- **Activity**: Among the records below, find each line containing the word "https" and copy it.

[Records drawn from a dataset]
=== Section Start ===
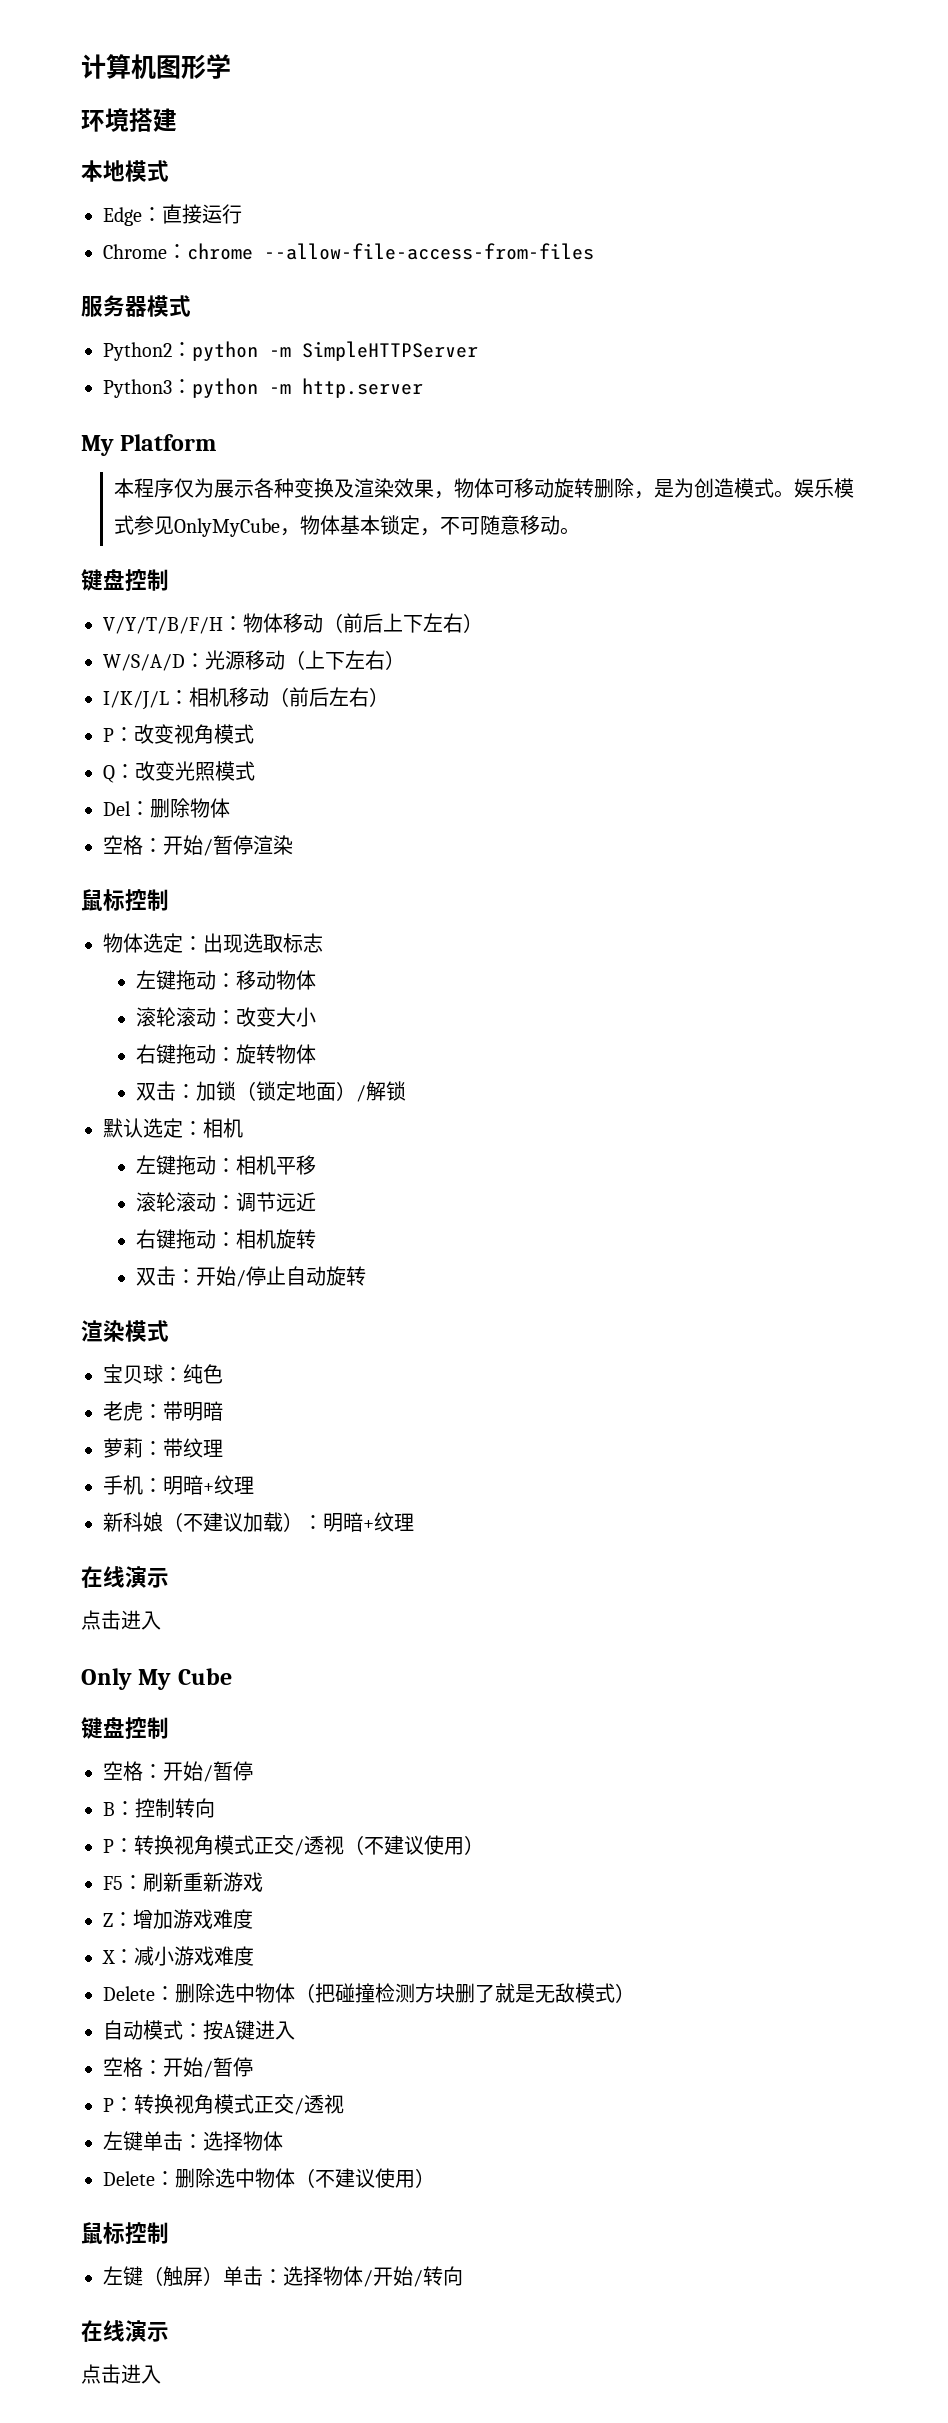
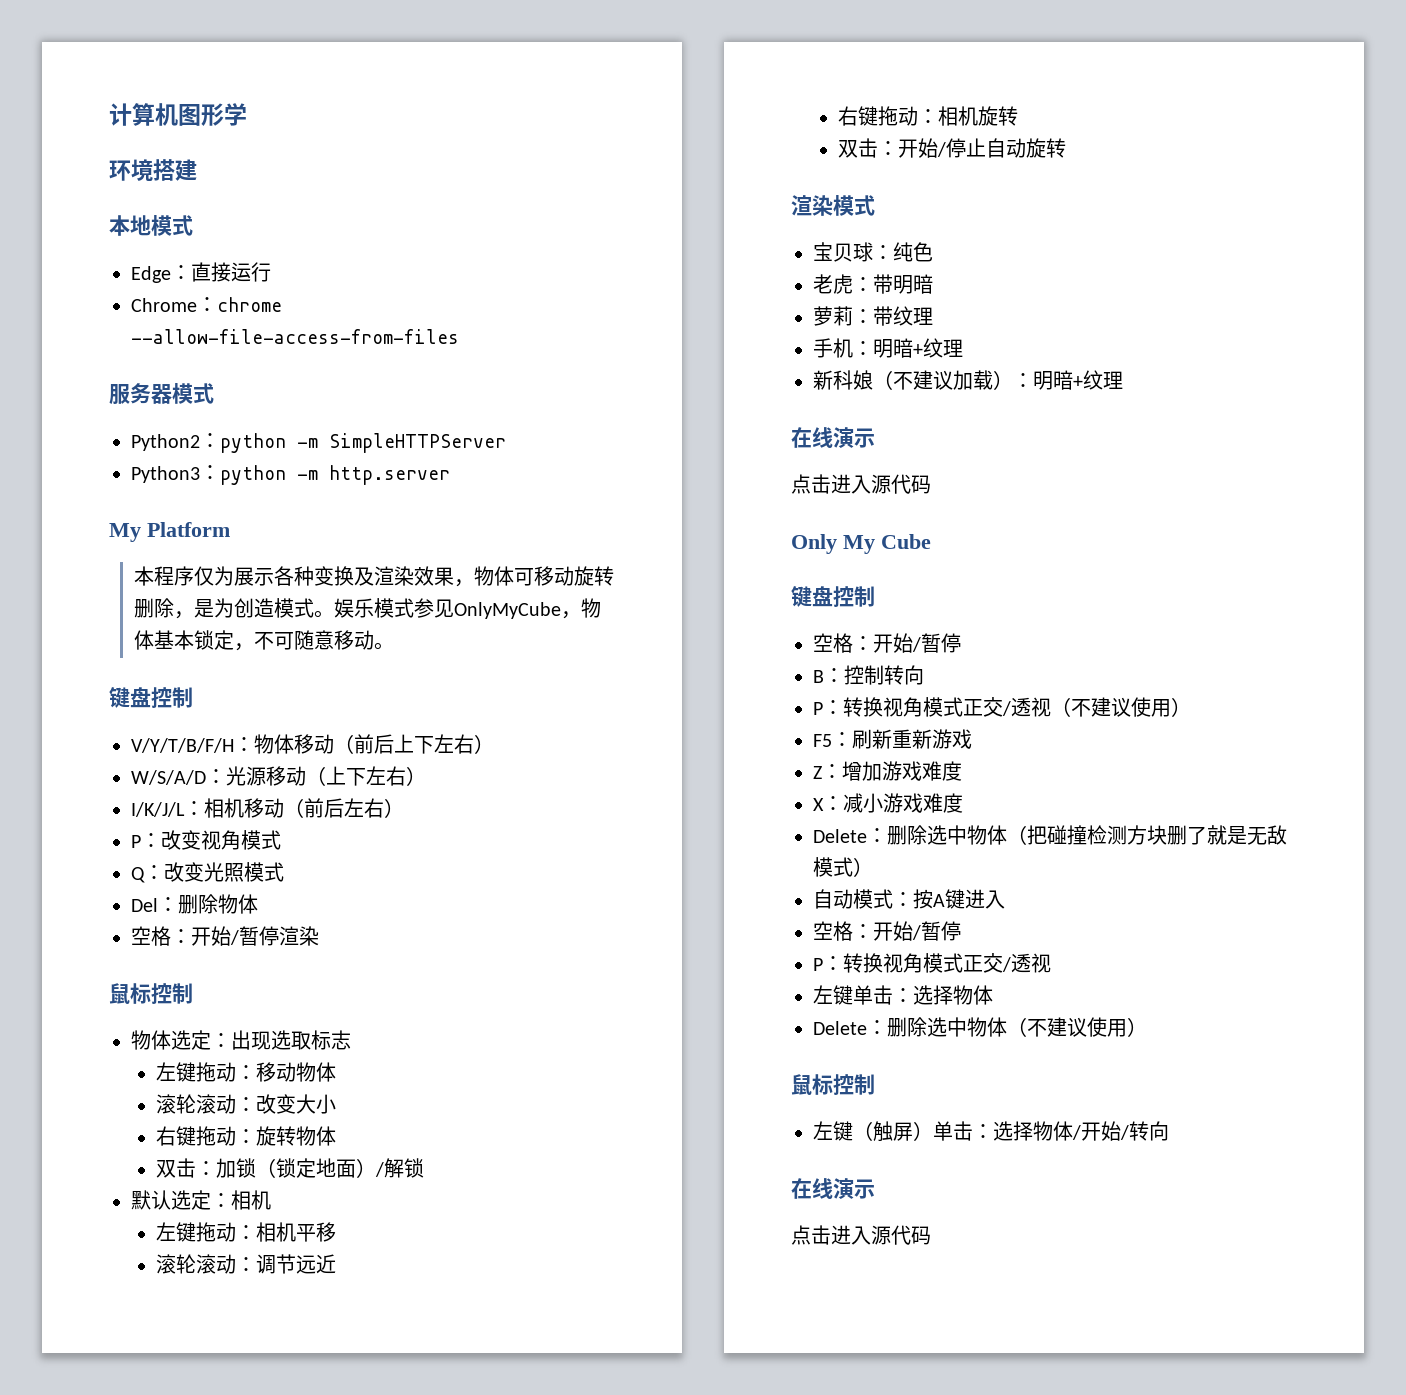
(161, 1620) none -> [871,474,931,494] 源代码
(161, 2374) none -> [871,1225,931,1245] 源代码

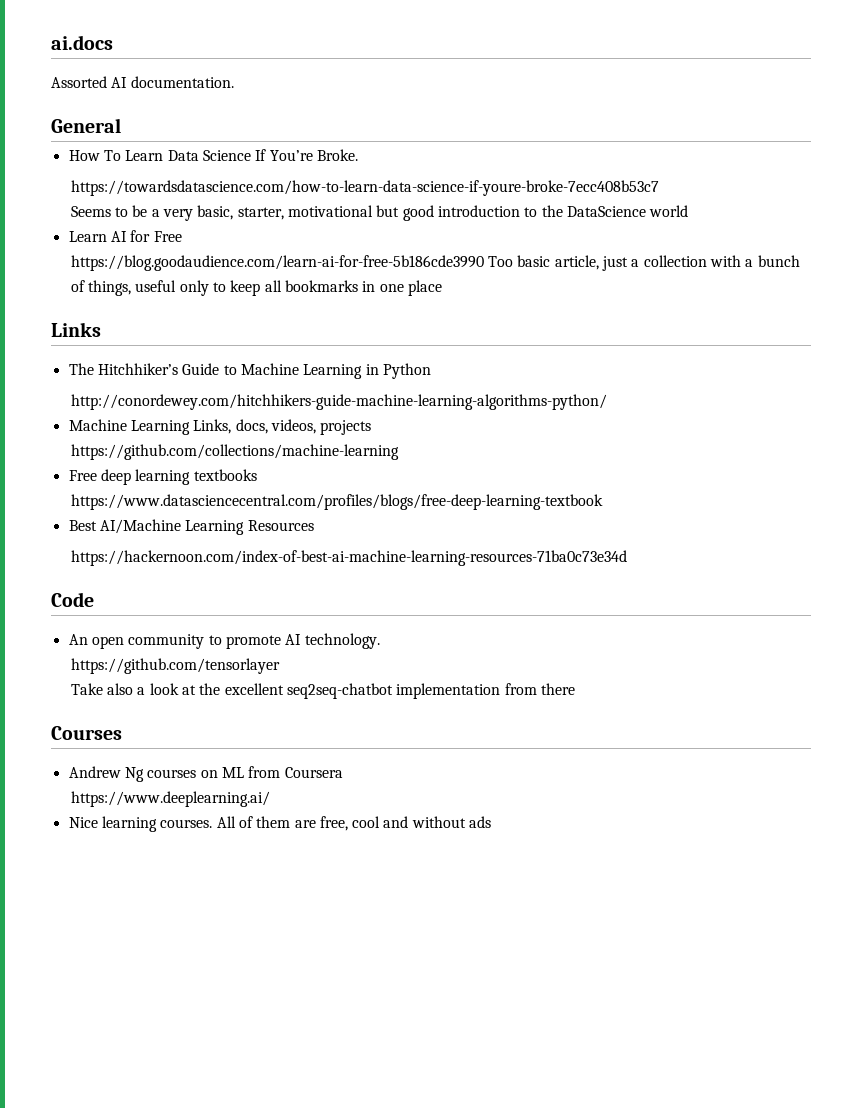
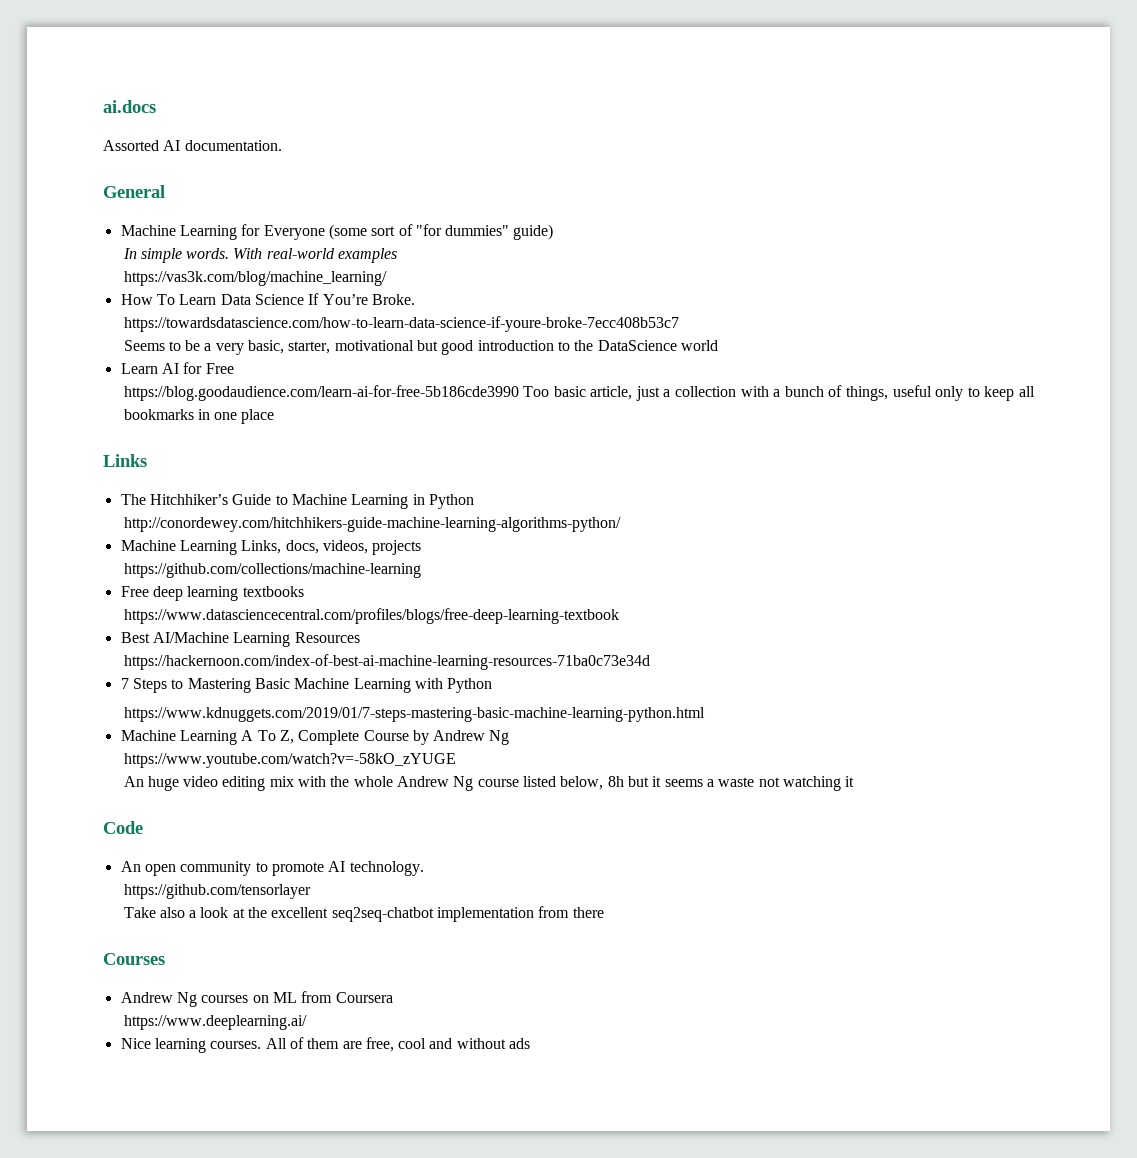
(121, 125) none -> [120,224,554,240] [122,248,398,263] [123,271,387,286] // Machine Learning for Everyone (some sort of "for dummies" guide) // In simple words. With real-world examples // https://vas3k.com/blog/machine_learning/
(627, 558) none -> [120,678,493,693] [123,707,705,722] [120,730,510,745] [123,753,456,768] [123,776,855,791] // 7 Steps to Mastering Basic Machine Learning with Python // https://www.kdnuggets.com/2019/01/7-steps-mastering-basic-machine-learning-python.html // Machine Learning A To Z, Complete Course by Andrew Ng // https://www.youtube.com/watch?v=-58kO_zYUGE // An huge video editing mix with the whole Andrew Ng course listed below, 8h but it seems a waste not watching it

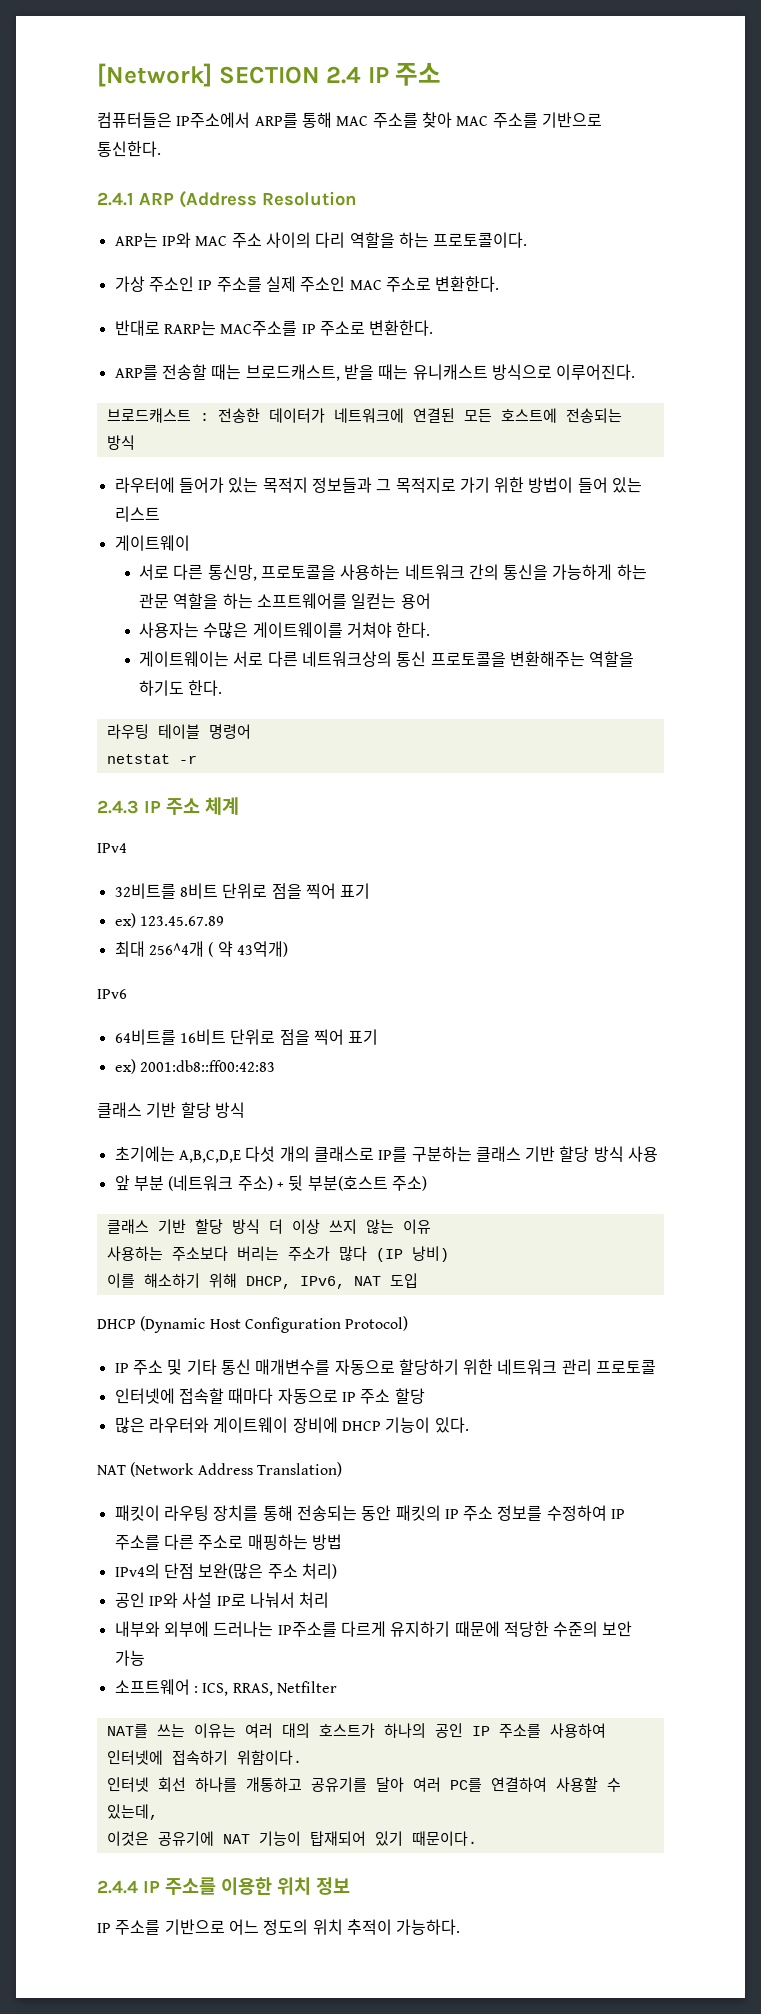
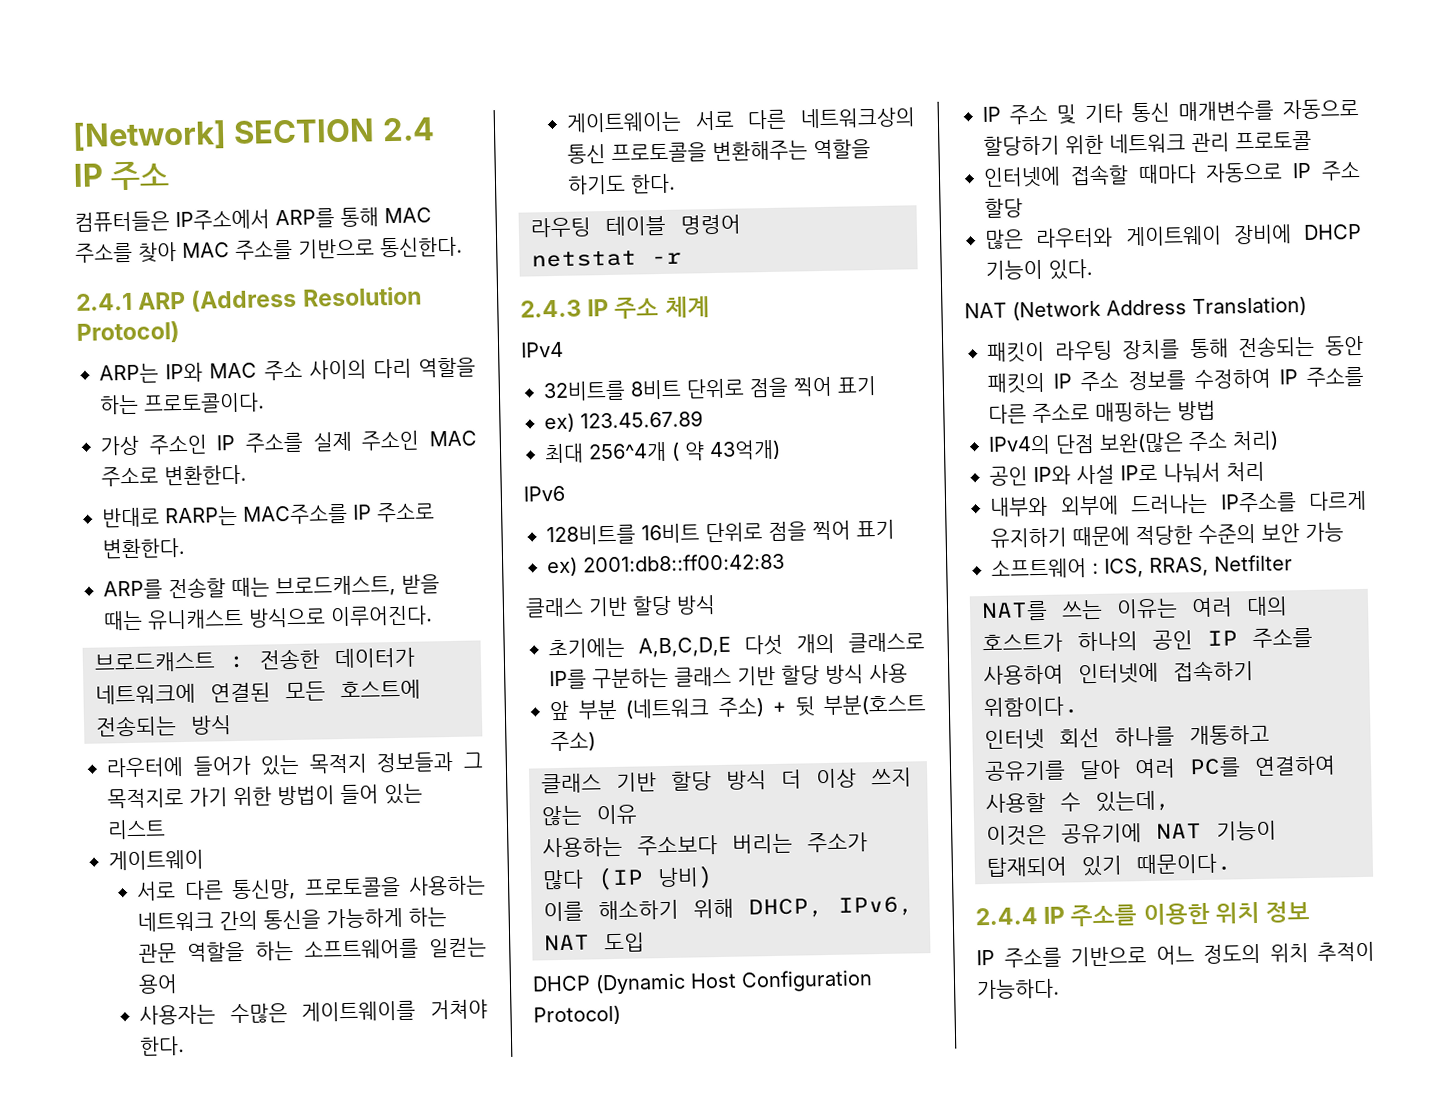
(357, 198) none -> [76,321,180,344] Protocol)
[114,1029,176,1045] 64비트를 -> [546,524,636,546] 128비트를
=== Section End ===
- **Your response**:
(121, 125) none -> [120,224,554,240] [122,248,398,263] [123,271,387,286] // Machine Learning for Everyone (some sort of "for dummies" guide) // In simple words. With real-world examples // https://vas3k.com/blog/machine_learning/
(627, 558) none -> [120,678,493,693] [123,707,705,722] [120,730,510,745] [123,753,456,768] [123,776,855,791] // 7 Steps to Mastering Basic Machine Learning with Python // https://www.kdnuggets.com/2019/01/7-steps-mastering-basic-machine-learning-python.html // Machine Learning A To Z, Complete Course by Andrew Ng // https://www.youtube.com/watch?v=-58kO_zYUGE // An huge video editing mix with the whole Andrew Ng course listed below, 8h but it seems a waste not watching it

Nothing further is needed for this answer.